Hadoop Yarn framework principle and operation mechanism

1.1 YARN Basic Architecture

YARN is a resource management system in Hadoop 2.0. Its basic design idea is to split the JobTracker in MRv1 into two independent services: a global resource manager ResourceManager and each application-specific ApplicationMaster.

The ResourceManager is responsible for the resource management and allocation of the entire system, while the ApplicationMaster is responsible for the management of a single application.

 

1.2  Basic structure of YARN

YARN is still a Master/Slave structure in general. In the entire resource management framework, the ResourceManager is the Master and the NodeManager is the Slave. The ResourceManager is responsible for unified management and scheduling of resources on each NodeManager. When a user submits an application, he needs to provide an ApplicationMaster to track and manage the program. It is responsible for applying for resources to the ResourceManager and asking NodeManger to start tasks that can occupy a certain amount of resources. Since different ApplicationMasters are distributed to different nodes, they will not affect each other. In this section, we will introduce the basic structure of YARN.

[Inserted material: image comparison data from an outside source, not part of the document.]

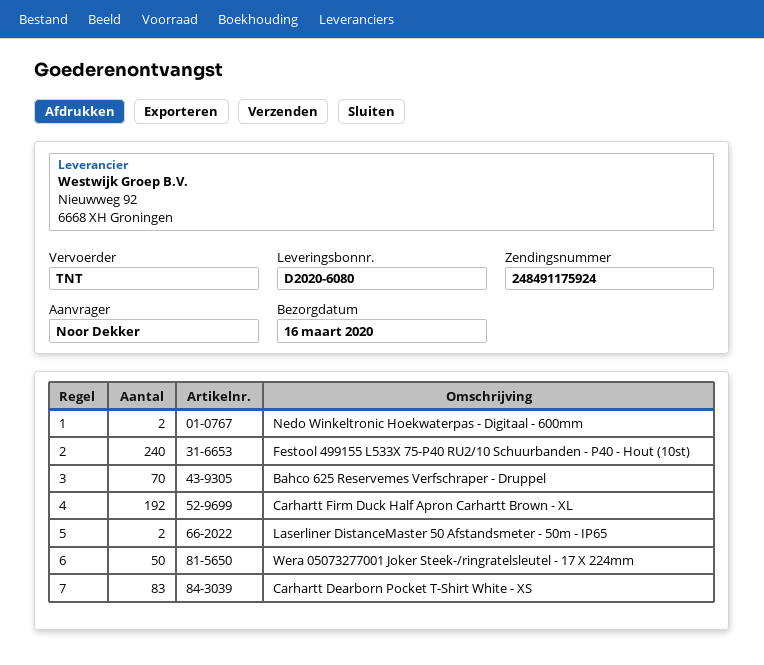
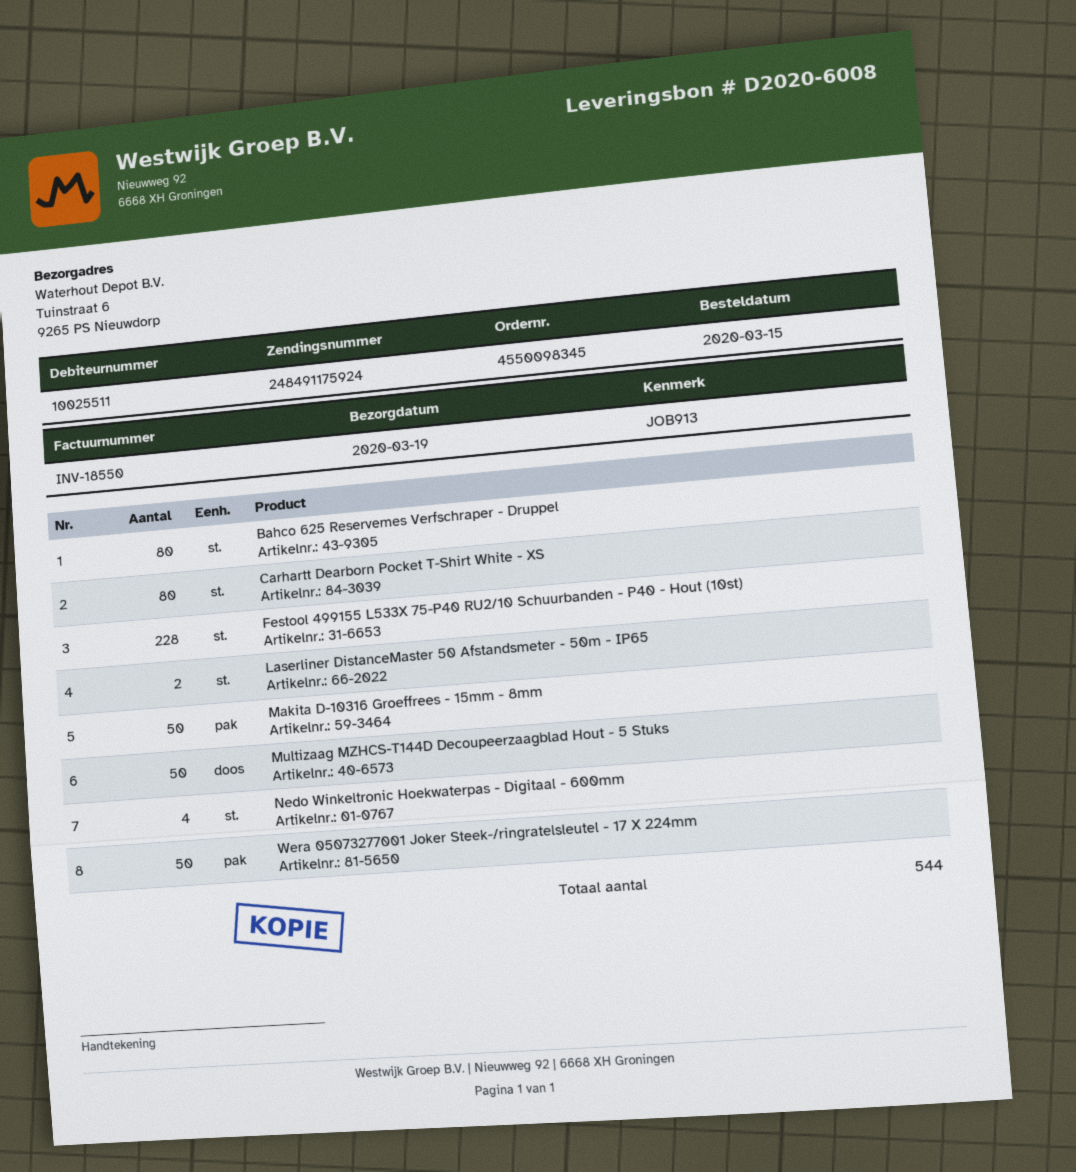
delivery note number: D2020-6080 -> D2020-6008
delivery date: 2020-03-16 -> 2020-03-19
Nedo Winkeltronic Hoekwaterpas - Digitaal - 600mm: 2 -> 4
Festool 499155 L533X 75-P40 RU2/10 Schuurbanden - P40 - Hout (10st): 240 -> 228
Bahco 625 Reservemes Verfschraper - Druppel: 70 -> 80
Carhartt Firm Duck Half Apron Carhartt Brown - XL: 192 -> none
Carhartt Dearborn Pocket T-Shirt White - XS: 83 -> 80
Makita D-10316 Groeffrees - 15mm - 8mm: none -> 50
Multizaag MZHCS-T144D Decoupeerzaagblad Hout - 5 Stuks: none -> 50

Figure 2-9 describes the basic structure of YARN. YARN mainly consists of ResourceManager, NodeManager, ApplicationMaster (the ApplicationMaster of MapReduce and MPI computing frameworks are shown in the figure, they are MR AppMstr and MPI AppMstr respectively) and several components such as Container constitute.

 

 

1.ResourceManager(RM)

RM is a global resource manager responsible for resource management and allocation of the entire system. It mainly consists of two components: Scheduler (Scheduler) and Application Manager (Applications Manager, ASM).

(1) Scheduler

The scheduler allocates resources in the system to each running application according to constraints such as capacity and queues (such as assigning certain resources to each queue, executing a maximum number of jobs, etc.).

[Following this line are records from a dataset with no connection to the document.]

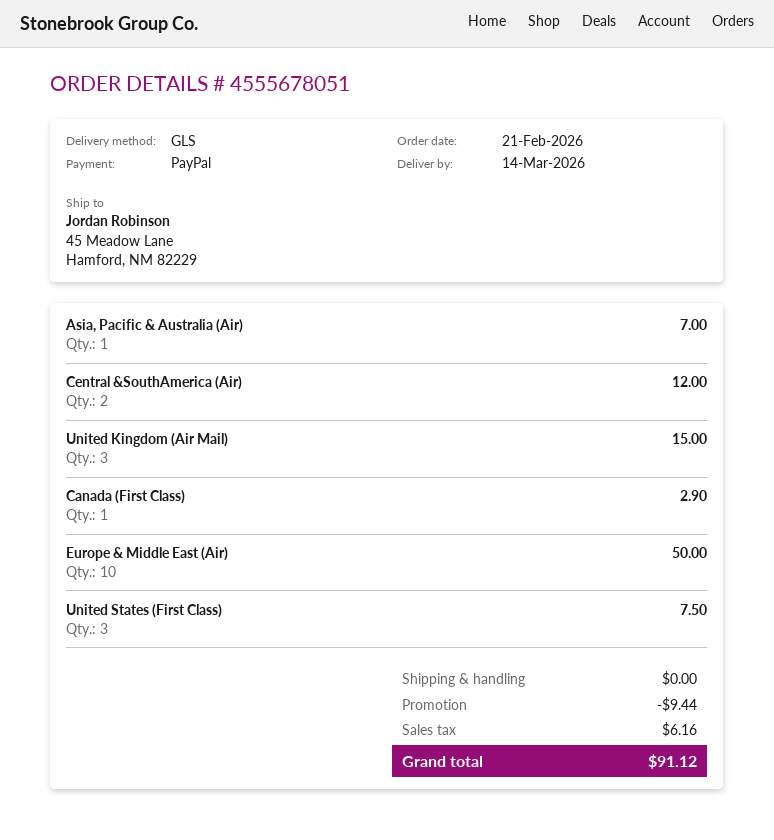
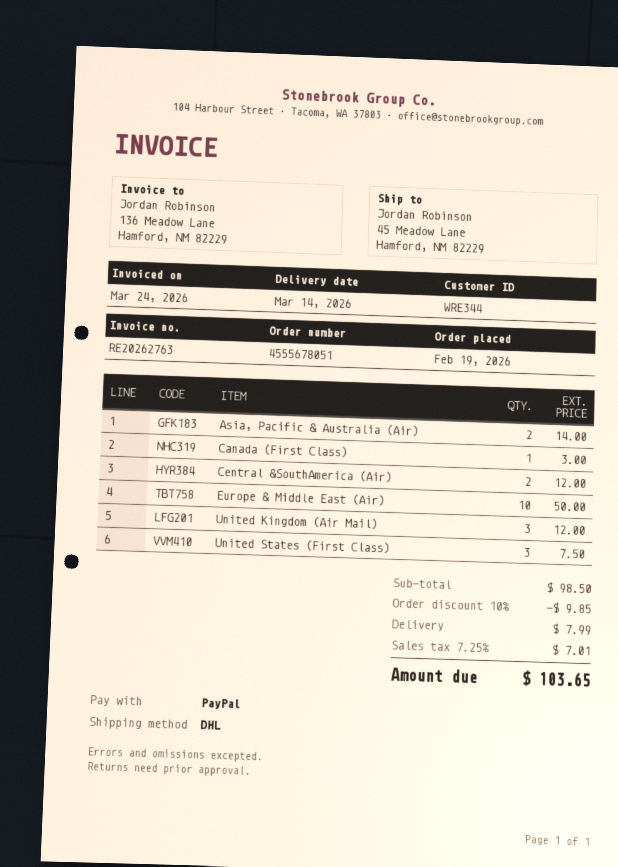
order date: 2026-02-21 -> 2026-02-19
shipping method: GLS -> DHL
Asia, Pacific & Australia (Air): 1 for 7.00 -> 2 for 14.00
United Kingdom (Air Mail): 3 for 15.00 -> 3 for 12.00
Canada (First Class): 1 for 2.90 -> 1 for 3.00
discount: 9.44 -> 9.85
shipping: 0.00 -> 7.99
tax: 6.16 -> 7.01
total: 91.12 -> 103.65

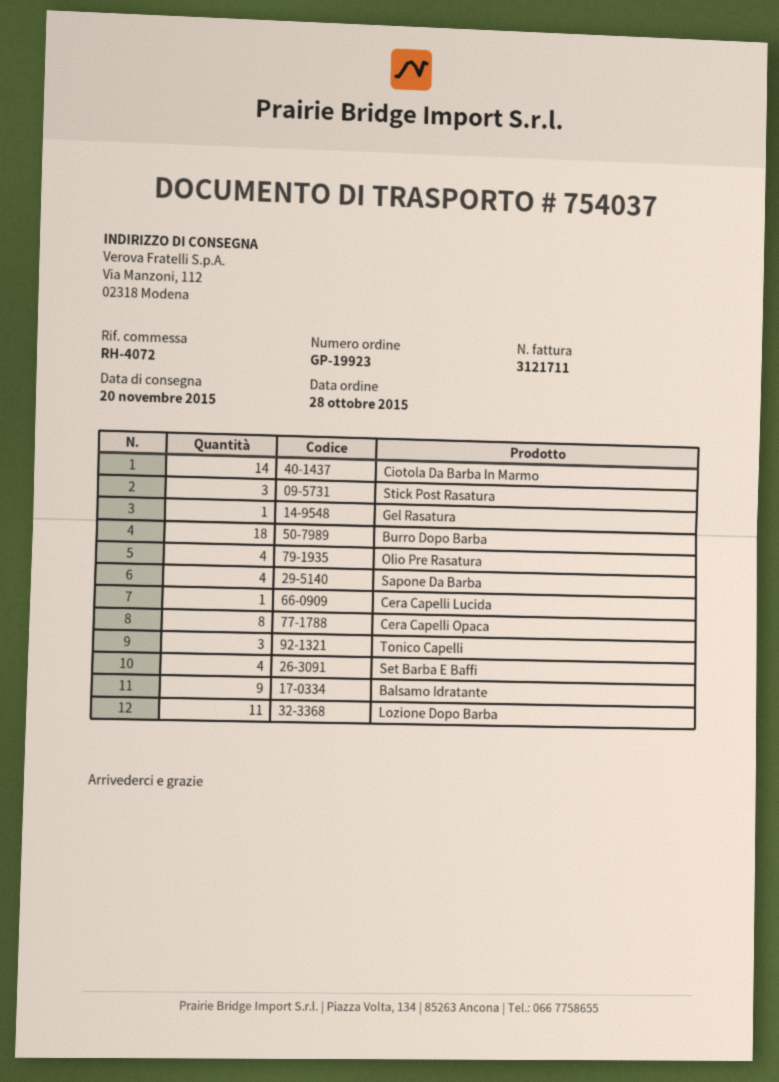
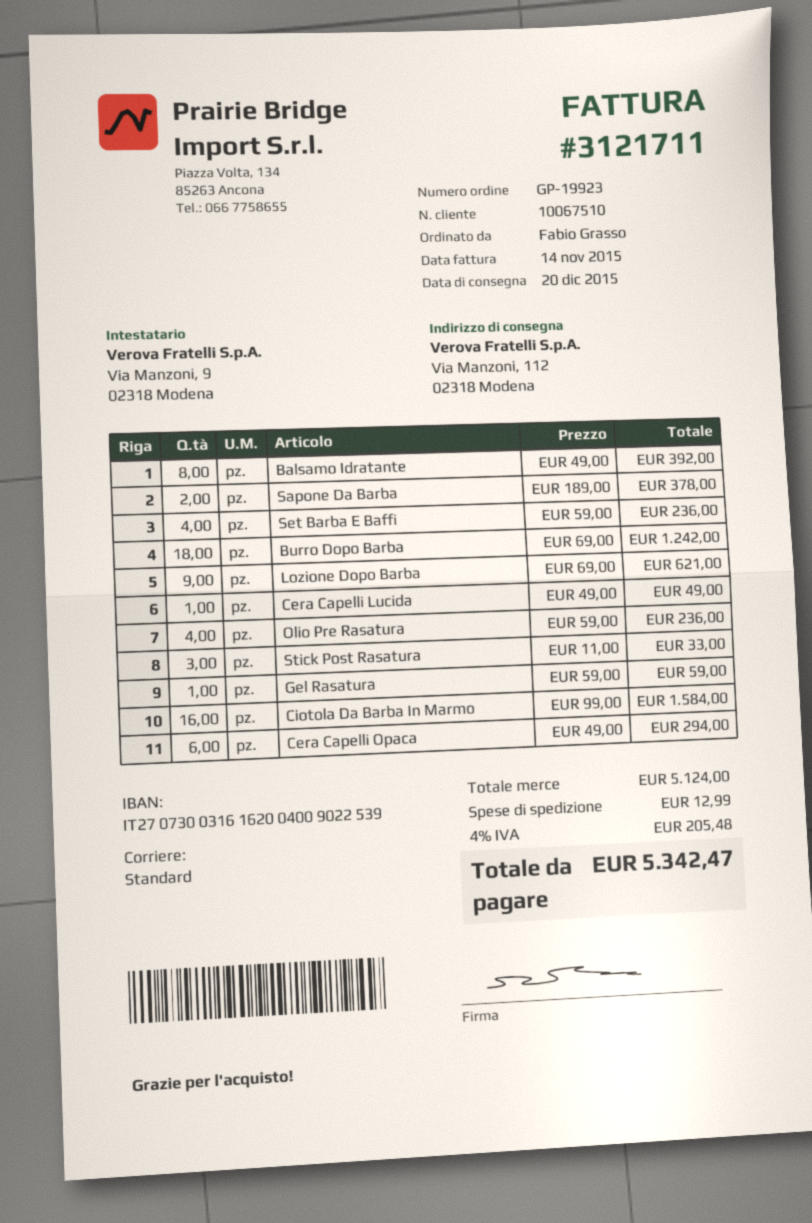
delivery date: 2015-11-20 -> 2015-12-20
Ciotola Da Barba In Marmo: 14 -> 16
Sapone Da Barba: 4 -> 2
Cera Capelli Opaca: 8 -> 6
Tonico Capelli: 3 -> none
Balsamo Idratante: 9 -> 8
Lozione Dopo Barba: 11 -> 9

It should be noted that the scheduler is a "pure scheduler", it is no longer engaged in any work related to the specific application, such as not responsible for monitoring or tracking the execution status of the application, etc., nor is it responsible for restarting due to application execution failures Or failed tasks caused by hardware failures, these are all completed by the application-related ApplicationMaster. The scheduler only allocates resources according to the resource requirements of each application, and the resource allocation unit is represented by an abstract concept "Resource Container" (Resource Container, Container for short ) . Container is a dynamic resource allocation unit. , network and other resources are encapsulated together to limit the amount of resources used by each task. In addition, the scheduler is a pluggable component, and users can design new schedulers according to their own needs. YARN provides a variety of directly available schedulers, such as Fair Scheduler and Capacity Scheduler.

 

(2) Application Manager

The application manager is responsible for managing all applications in the entire system, including application submission, negotiating resources with the scheduler to start the ApplicationMaster, monitoring the running status of the ApplicationMaster and restarting it if it fails, etc.

 

2. ApplicationMaster(AM)

Each application submitted by the user includes 1 AM , and the main features include:

Negotiate with the RM scheduler to obtain resources (represented by Container);

further assign the obtained tasks to internal tasks;

communicate with NM to start/stop tasks;

Monitor the running status of all tasks, and re-apply for resources to restart the task when the task fails to run.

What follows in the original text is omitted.